Denyru, Samuel, the intention of these 2 points is to reduce micro or boring stuff.
The alternative is to make the Blacksmith Level 1 converts limited amount of sword, armor, gloves etc per turn. That means gamer need to check WHEN his order is fulfilled, which factory will then needed to be upgraded, so it can convert more equipment faster. To me, the decision is too simple that I won’t think this is strategic at all. That means gamer will need to monitor ‘factory efficiency’ for all his factories (which is in high numbers after mid-game). I am not sure if this is fun. However, I am not strongly against it either.
An alternative of unlimited warehouse storage is properly means gamer has to manage warehouse capacity. For example, I’ve an iron mine that has warehouse capacity of 10000. Its production will be halted if its local warehouse is full. I’ve a few choices (only I realize that many turns later why its production is stuck). I can manually caravan some away, enlarge the warehouse, or order some equipment that requires Iron. I fail to see if this adds strategy/fun here, so I am still against ‘limiting’ warehouse capacity.
Useful discussion, anyone?
Below is a modification to your idea that I believe makes it nicer
Incidently the U.I. could inform you of when the order is fufilled and if a warehouse is full, justa thought
1. Everything is a resource (two types NR and MR)
2. Manufactured Resources (MR) is automatically produced at Factories and stockpiled in cities that can use the MR and then in warehouses within the city that created them.
3. When there are no orders for a particular NR, the NR mine's output will be sent to all the cities that can use the NR and then when they are full, accumulate in the mine's local warehouse.
4. A Factory (e.g. Blacksmith) converts limited amount of NR to MR, or MR to MR each day, according to its ability.
5. Warehouses store limited amounts of each MR or NR according to their capacity.
6. When there is a new order for a unit, the appropriate NR or MR warehoused in the city that has the order is consumed immediately. If there is not enough of any one NR or MR, the game automatically sets up a chain of MR/NR caravans, using the quickest/safest route (player decides) to deliver the required resources. This gets priority over the idle state distribution of resources (see 2 and 3), with whatever resources left over from the request being distributed using 2 and 3.
7. When all MR required for the upgrade/production arrives at order location, a new unit/MR is produced.
8. When the gamer orders an ‘upgrade’ to existing units, the game calculates the extra NR/MR needed. The difference is paid via the process described above. If these units happen to be away from town, the extra NR/MR will be brought to them before the upgrade is considered done.
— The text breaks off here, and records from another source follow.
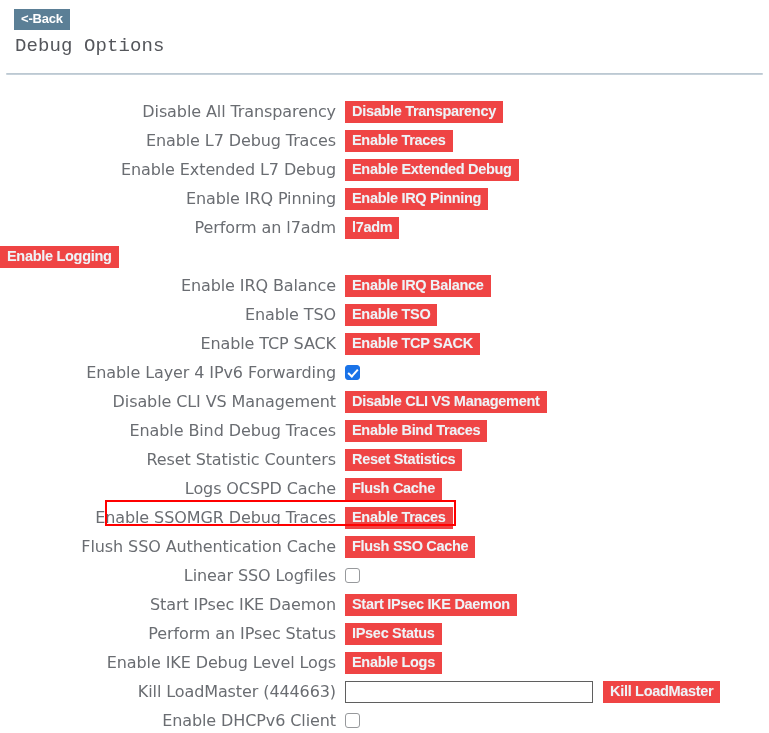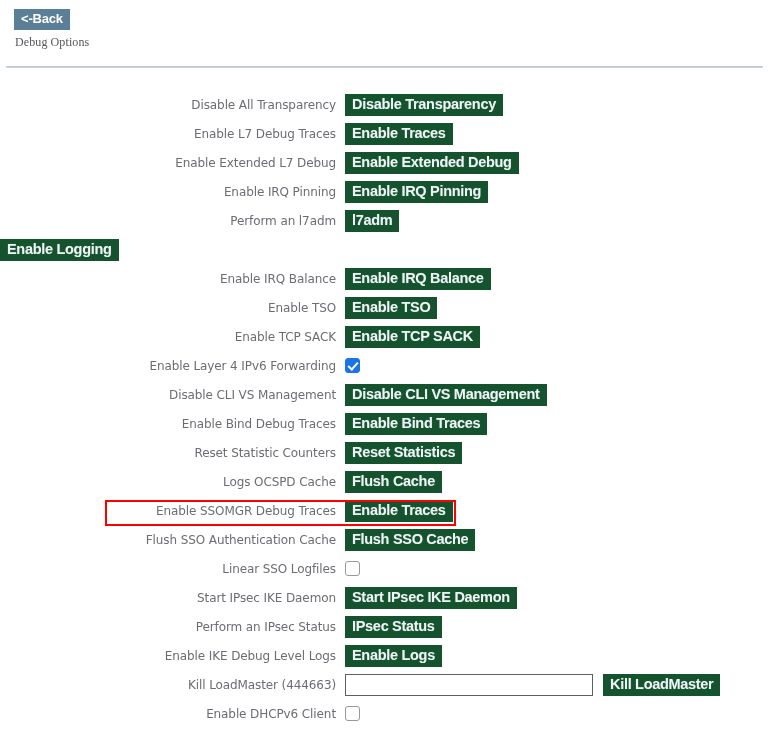"Debug Options" .page-title { font-family: Liberation Serif, serif -> Liberation Mono, monospace; font-size: 12px -> 19px }
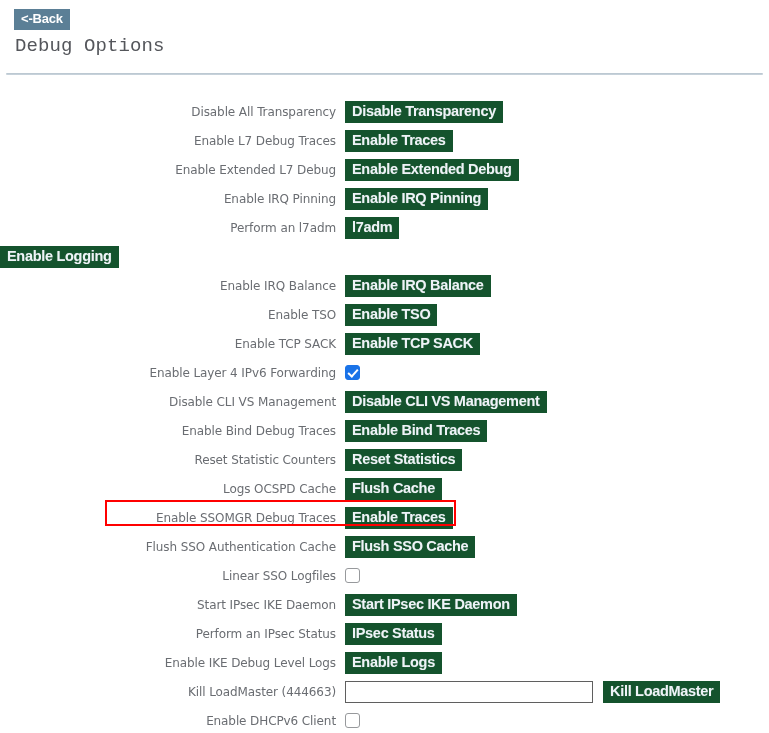"Disable All Transparency" .row-label { font-size: 12px -> 16px }
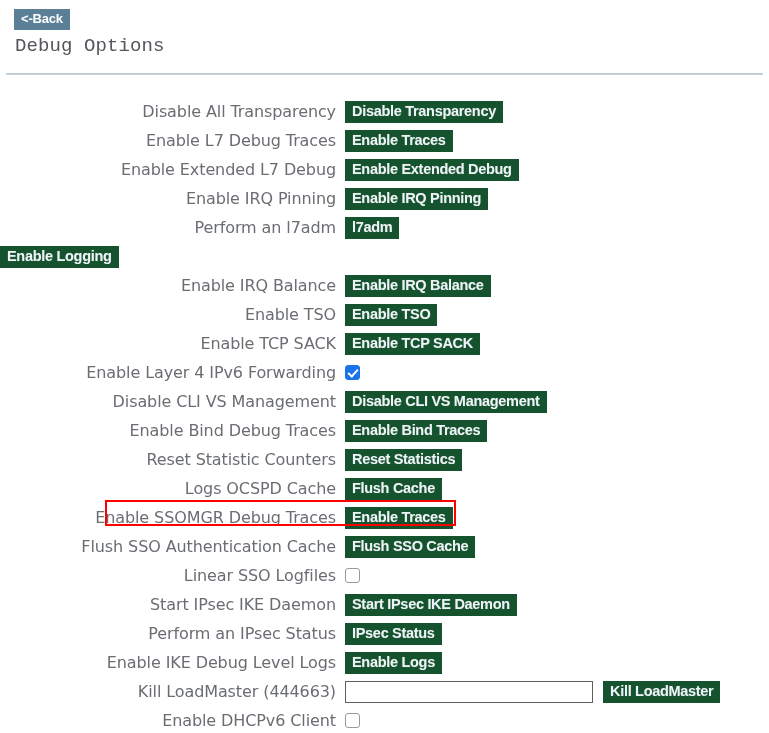"Disable Transparency" .btn { background: #14532d -> #ef4444 }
9. Caravan travels faster than most units; road provide speed bonus.
10. The player can turn on, off or give priority to different factories to alter distribution
11. The player can locally or globally turn on, off or give priority to the resources being produced by each kind of factory. This gives players the ability to declare equipment obsolete and/or unneccessary.
Treatment of Obsolete Equipment after an upgrade
In case the Soldier’s ‘Sword+2’ are upgraded to ‘Sword+5’, the game will automatically caravan the old sword+2 back to the last town he visited. OR the gamer can sell the old sword for gold on spot.
^This is a topic for another post
Empire wide industrial Specialization (a desirable feature for Pull driven economy)
1. NR mines can be upgraded to level 10. Each upgrade increases the amount of NR it produces each turn.
2. All factories connected directly to a NR mine can be upgraded up to level 10. Each upgrade increases the amount of NR it can handle in a turn
2. All Unit Producing Building (UPB, e.g. Barrack) can be upgraded up to level 10, Each upgrade reduces the time taken to train a unit to a given level of competency (with new levels of competency/veterancy available at levels 2,5,7,9 and 10). There also should maybe be a max percentage of citizens that can be fighting at any one time. if this should be global or local I'm not entirely sure.
3. Higher level building requires progressively higher building cost
4. Some sort of bonus for have additional factories of the same type involving Economies of scale.
5. Empires can build new factories in a town at the highest available level that its population can support.
Goals:
Town can specialize in certain industries to improve efficiency ala (Rule 4).
Empire mastered certain type of factory/UPB means it has the knows-how to be effective in building similar factory in another city (Rule 5)
This does away with B in my opinion
There is also the option to have factories auto upgrade/cost less/take less time to upgrade the more they are used. kinda like the level buying of sins capships.
edited after denru' comments changed point 2, 4 and 5 from what they were in the OP.